Records from a data collection:
········
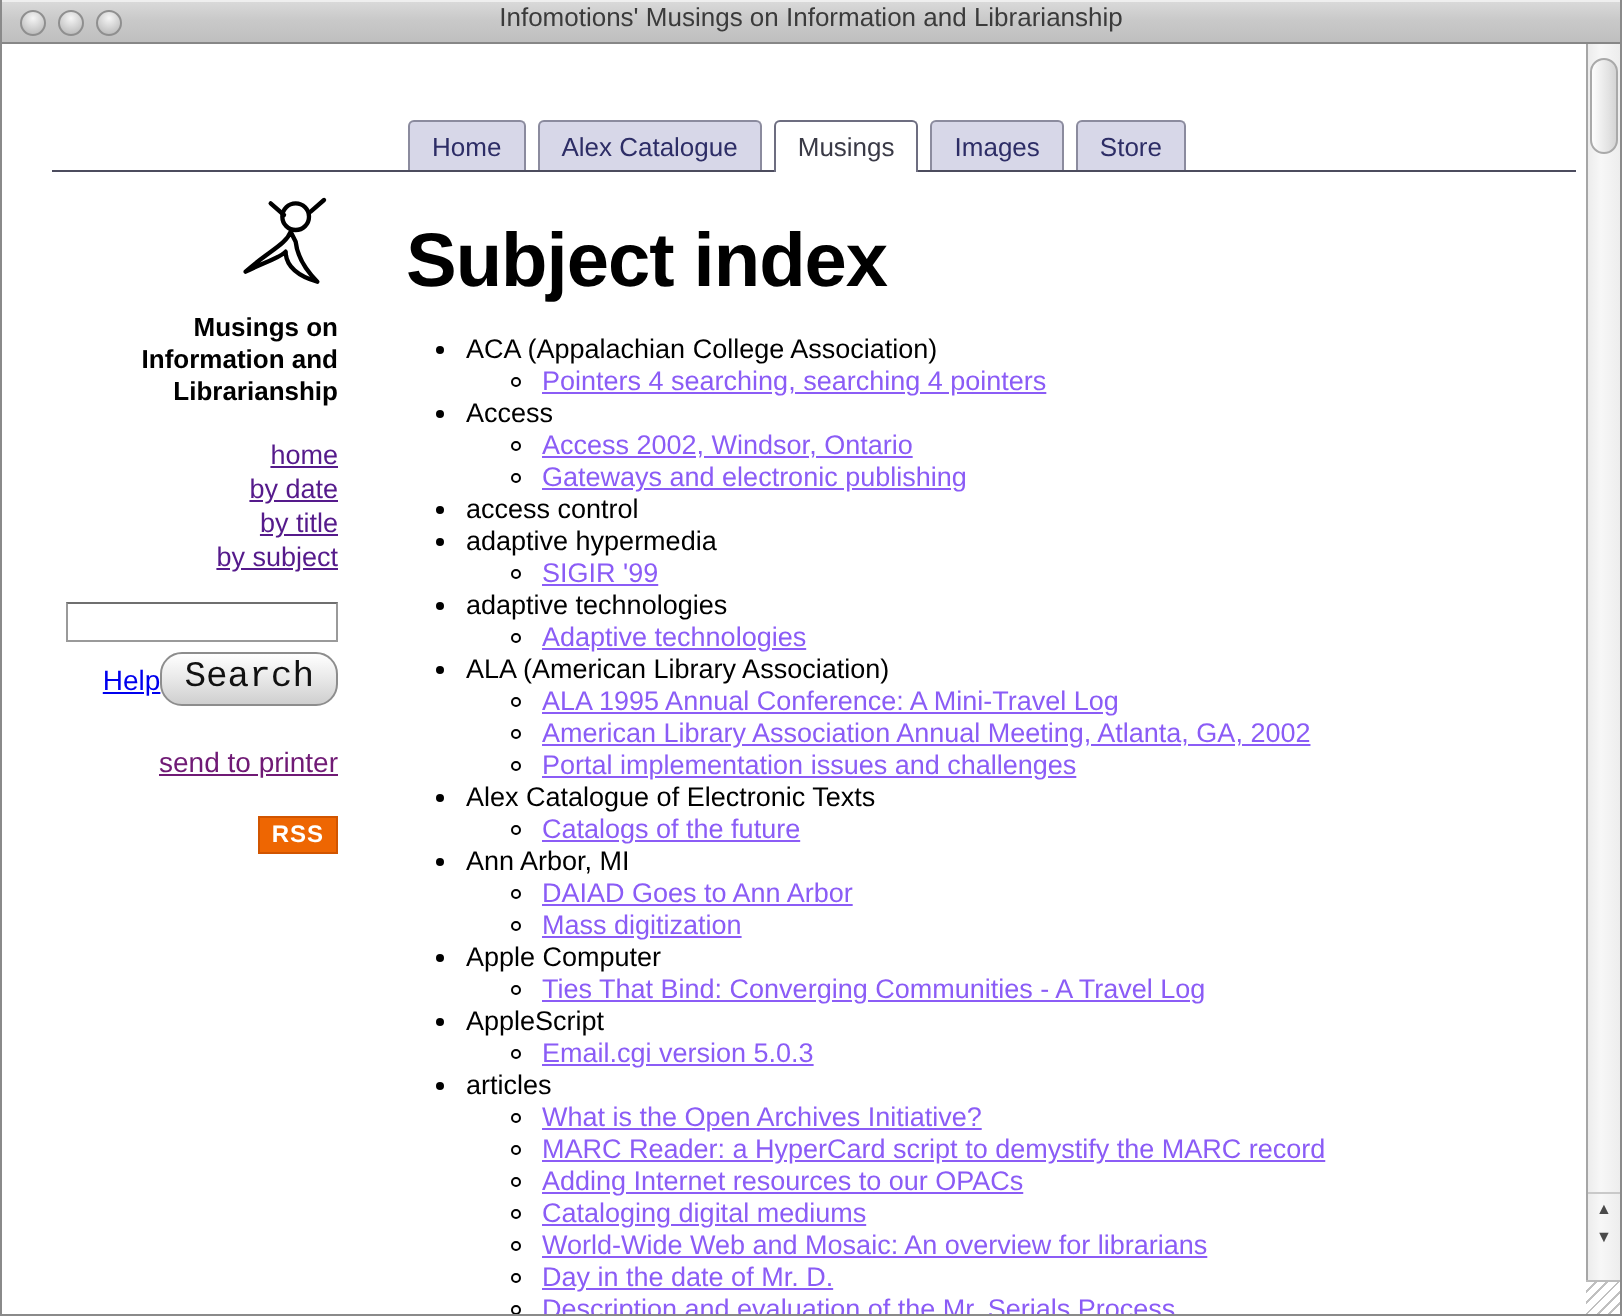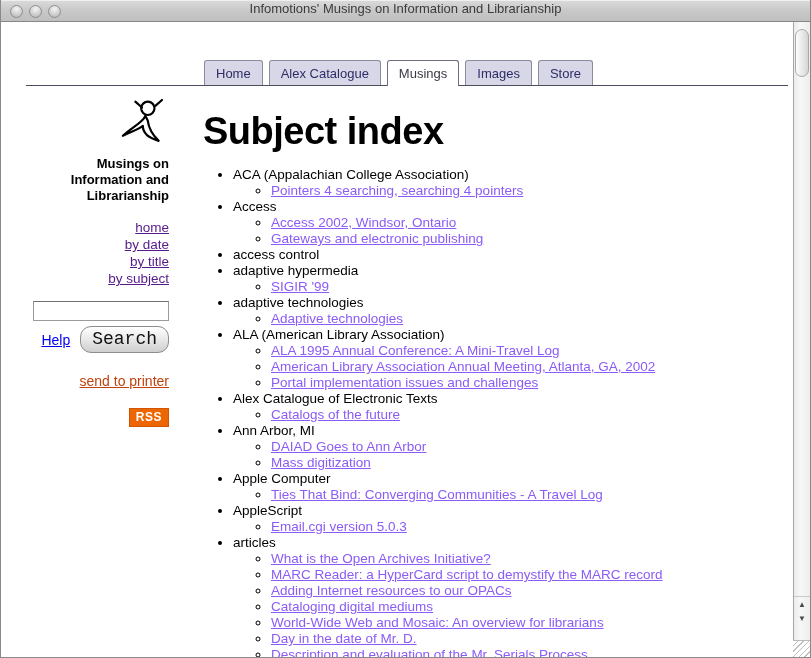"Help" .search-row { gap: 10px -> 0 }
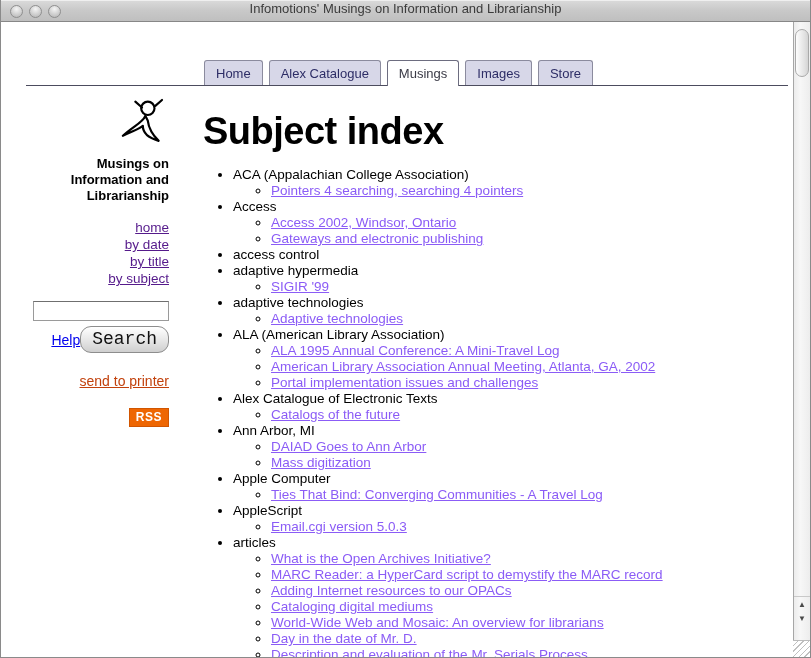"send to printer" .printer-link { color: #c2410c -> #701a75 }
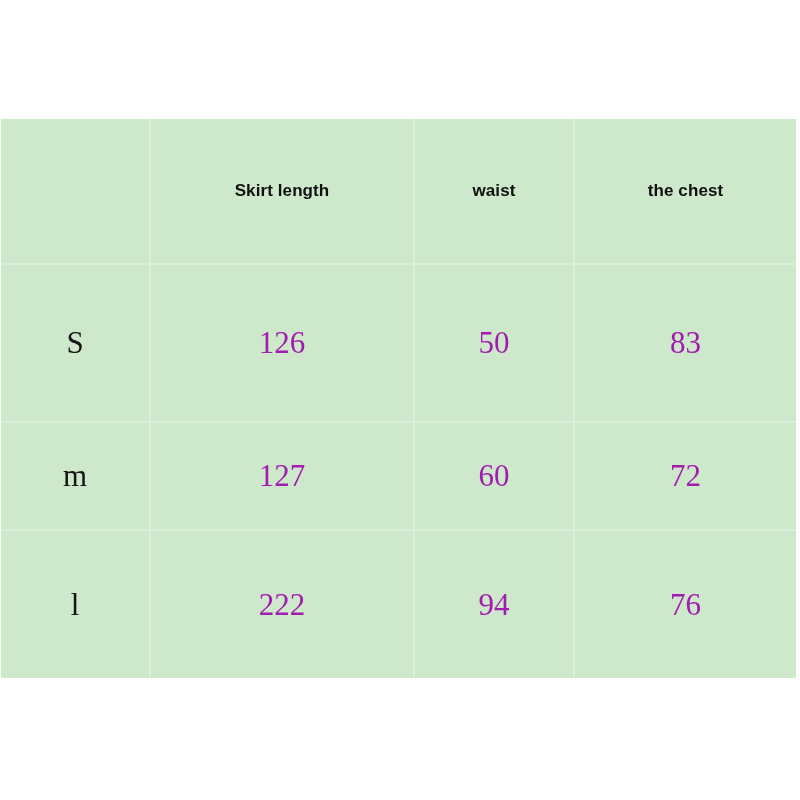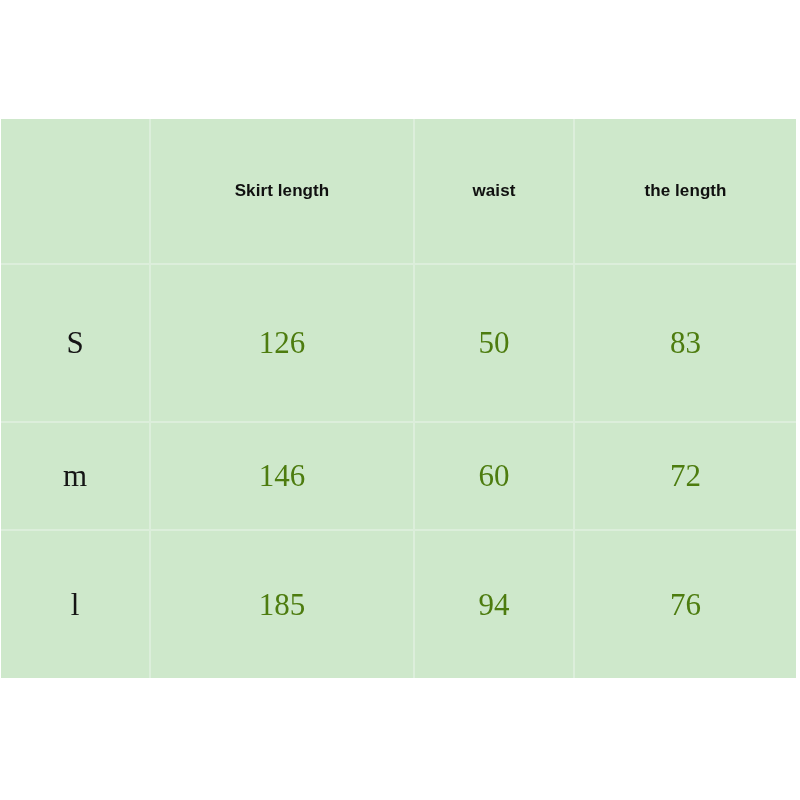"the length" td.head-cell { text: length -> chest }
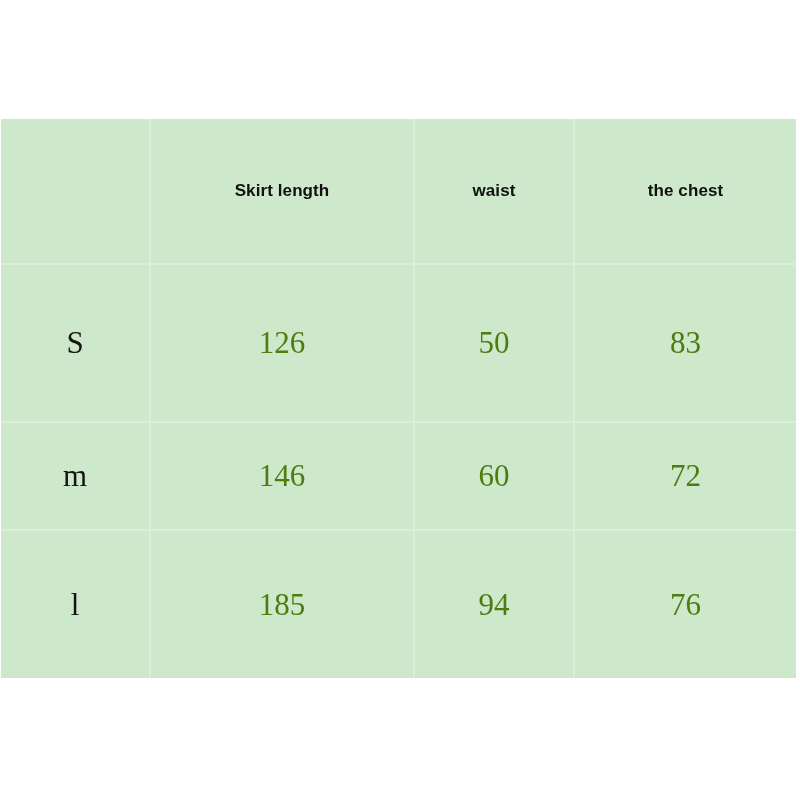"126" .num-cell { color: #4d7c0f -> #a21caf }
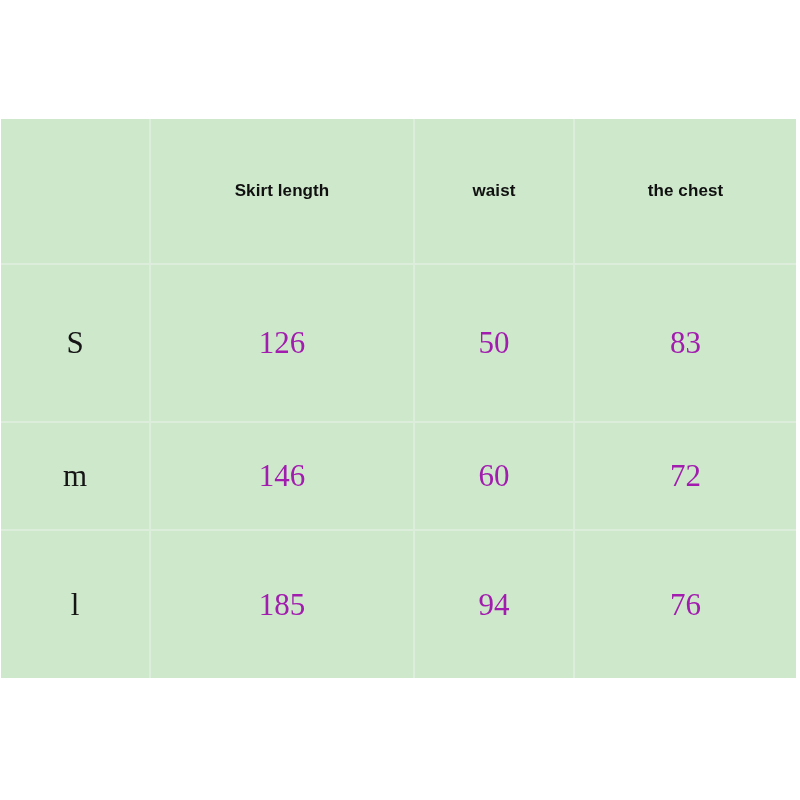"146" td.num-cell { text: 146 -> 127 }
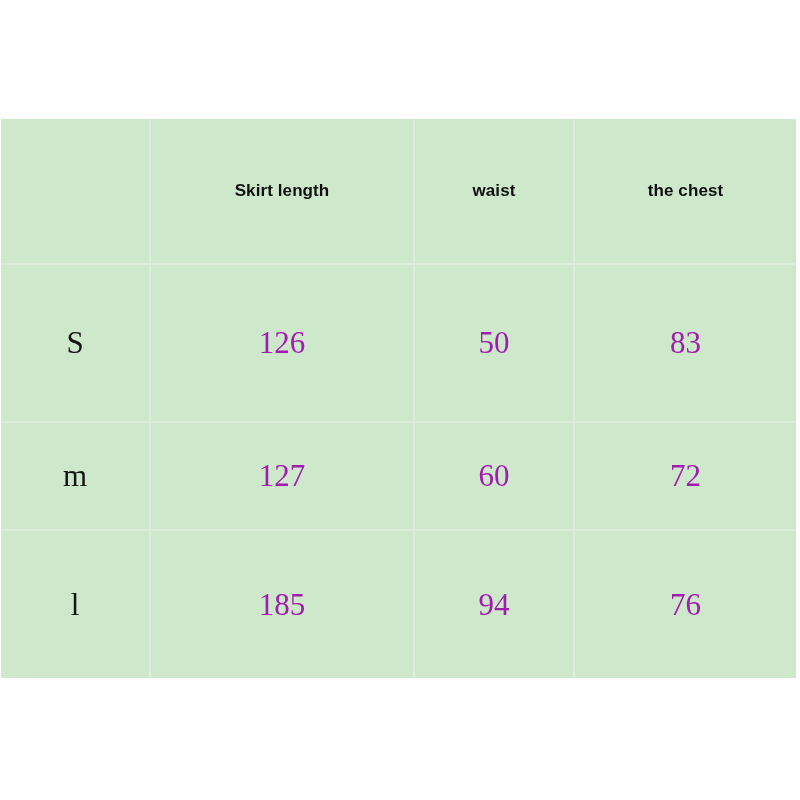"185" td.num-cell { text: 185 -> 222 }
········
▸ WHAT TO DO: Before printing anything, remove the pictures; then print all the records exactly.

▸ WRITTEN SOLUTION:
"Help" .search-row { gap: 10px -> 0 }
"send to printer" .printer-link { color: #c2410c -> #701a75 }
"the length" td.head-cell { text: length -> chest }
"126" .num-cell { color: #4d7c0f -> #a21caf }
"146" td.num-cell { text: 146 -> 127 }
"185" td.num-cell { text: 185 -> 222 }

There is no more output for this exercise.